Risultati self-service – La novità “rivoluzionaria” nel caso del sensore sviluppato da Kwon riguarda la sua commercializzazione, perché l’intenzione è di venderlo al dettaglio e non ai laboratori specializzati nelle diagnosi. L’utilizzo di un  kit per la diagnosi “casalinga” di un tumore, impone una seria riflessione sulle conseguenze sociali di quello che potrebbe comportare un approccio personale e privato a una malattia che in Italia uccide più di 120mila persone all’anno, secondo i dati forniti dal reparto Epidemiologia Tumori dell’Istituto Superiore di Sanità.
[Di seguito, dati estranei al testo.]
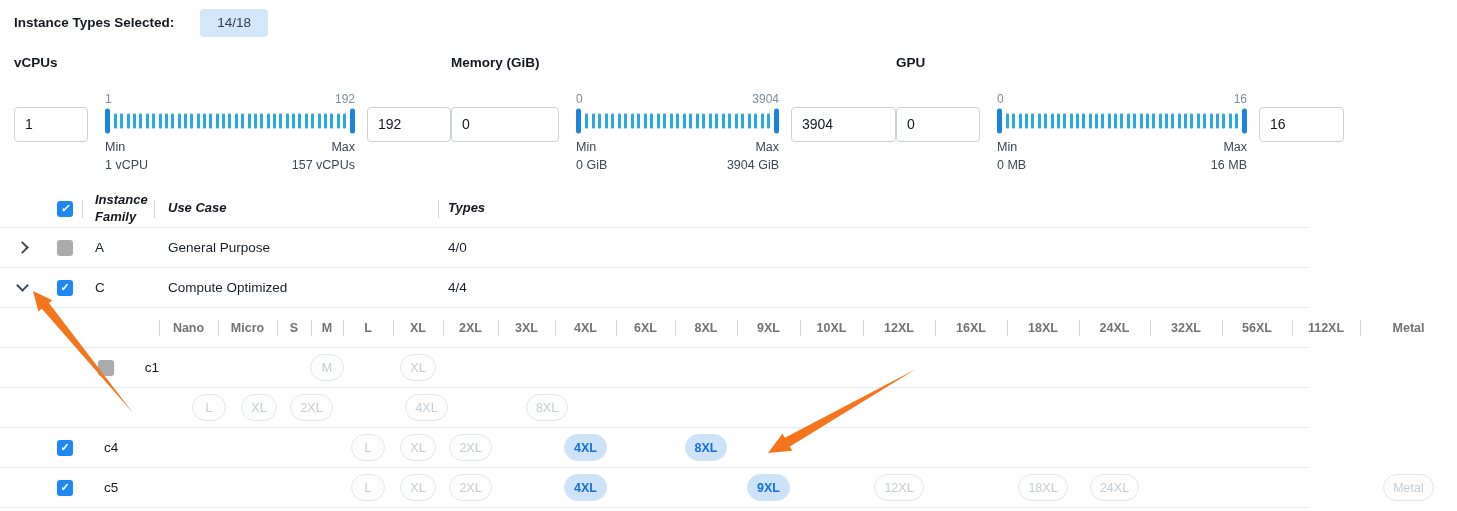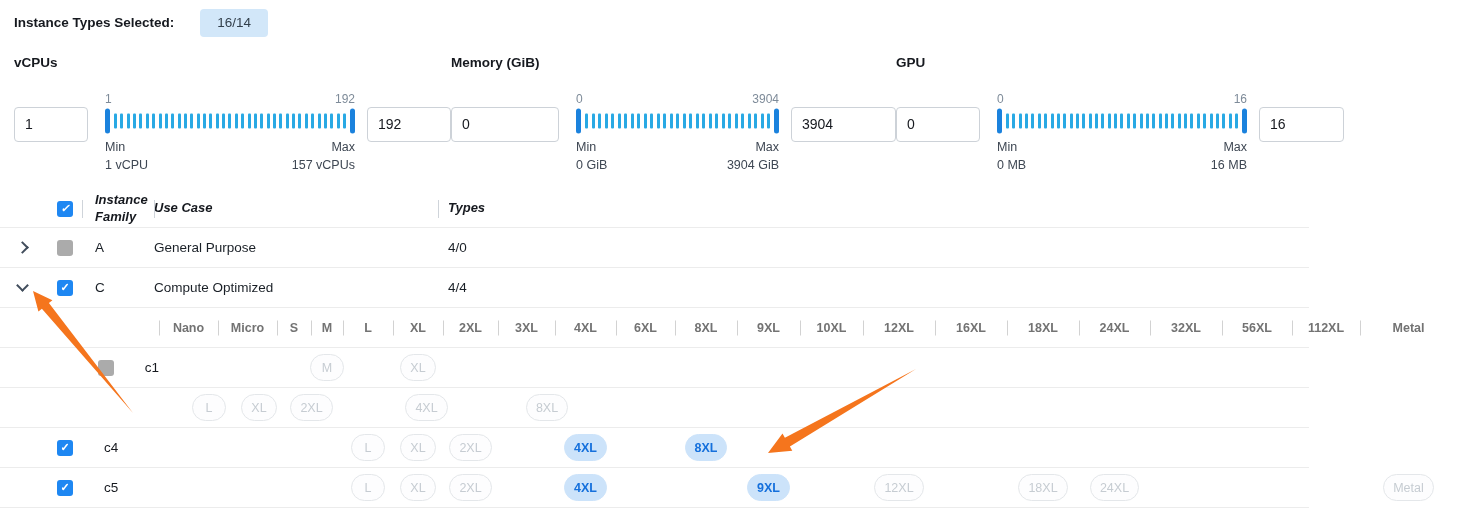--- a/index.html
+++ b/index.html
@@ -87,7 +87,7 @@
 
   <div class="topbar">
     <span class="topbar-label">Instance Types Selected:</span>
-    <span class="badge">16/14</span>
+    <span class="badge">14/18</span>
   </div>
 
   <div class="filters">

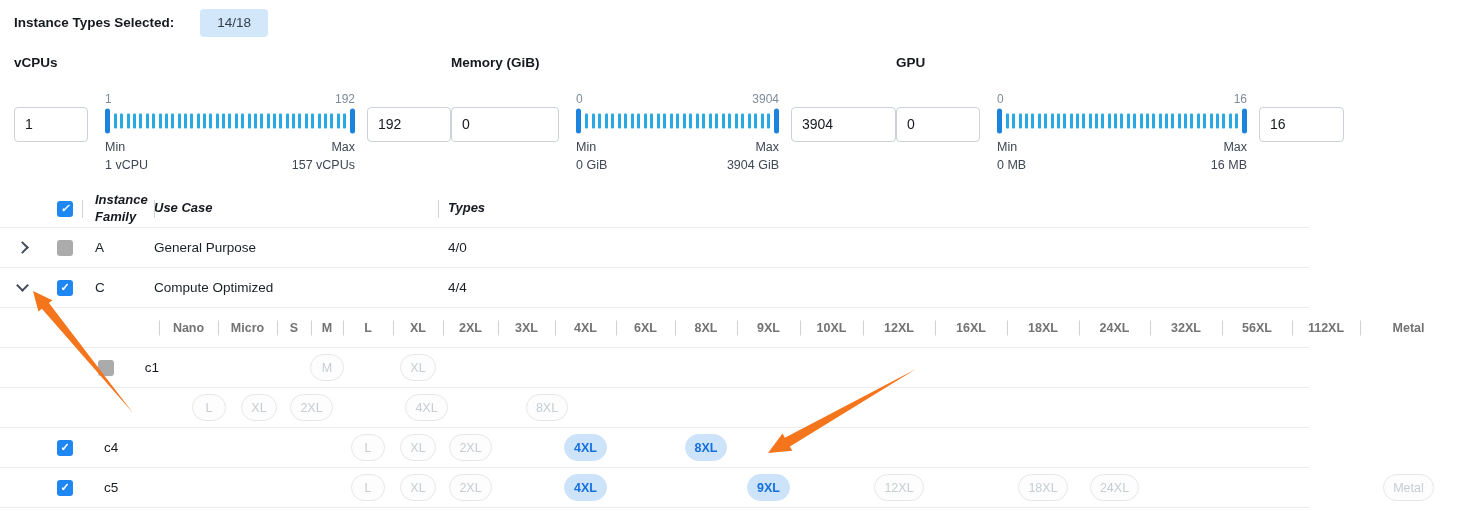--- a/index.html
+++ b/index.html
@@ -48,7 +48,7 @@
   .col-chev { width:44px; flex:none; display:flex; align-items:center; justify-content:center; }
   .col-cb { width:38px; flex:none; display:flex; align-items:center; padding-left:13px; }
   .col-family { width:72px; flex:none; padding-left:13px; font-size:13.5px; position:relative; }
-  .col-usecase { width:284px; flex:none; font-size:13.5px; position:relative; }
+  .col-usecase { width:284px; flex:none; padding-left:14px; font-size:13.5px; position:relative; }
   .col-types { flex:1; padding-left:10px; font-size:13.5px; position:relative; }
   .hdr .col-family, .hdr .col-usecase, .hdr .col-types { font-weight:bold; font-size:13px; color:#16191f; line-height:1.25; }
   .hdiv::before { content:""; position:absolute; left:0; top:50%; transform:translateY(-50%);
I rischi sono molti; da quello puramente clinico, nel caso il test non risultasse sicuro e affidabile, a quello, più delicato, delle scelta personale dell’individuo su cosa fare. Il rischio è quello di estromettere nelle prime fasi dall’iter curativo il medico, rinunciando così ad un supporto indispensabile, anche dal punto di vista umano.

Insomma un kit fai da te per la diagnosi dei tumori porta con se ancora molti interrogativi, e sarà necessaria una riflessione e un dibattito che coinvolga medici, pazienti e ricercatori per non rischiare di creare (e commercializzare) un prodotto più dannoso che utile.

Diagnosi oggi – Non dobbiamo dimenticare che la diagnosi preclinica nel nostro paese è all’avanguardia. L’istituto nazionale dei tumori, l'Istituto europeo di oncologia e il San Raffaele di Milano hanno fatto gioco di squadra, unendo l’esperienza dei loro ricercatori e l’enorme know how scientifico a disposizione. In un lavoro, pubblicato sulla rivista Lancet, hanno dimostrato che è sufficiente l’uso abbinato di due apparecchiature diagnostiche, la Tac spirale e la Pet (tomografia a emissione di positroni), per individuare l'80 per cento dei casi di tumore allo stadio iniziale.

In questa fase, gli interventi chirurgici hanno una possibilità di riuscita intorno all'80 per cento e un indice di mortalità uguale a zero.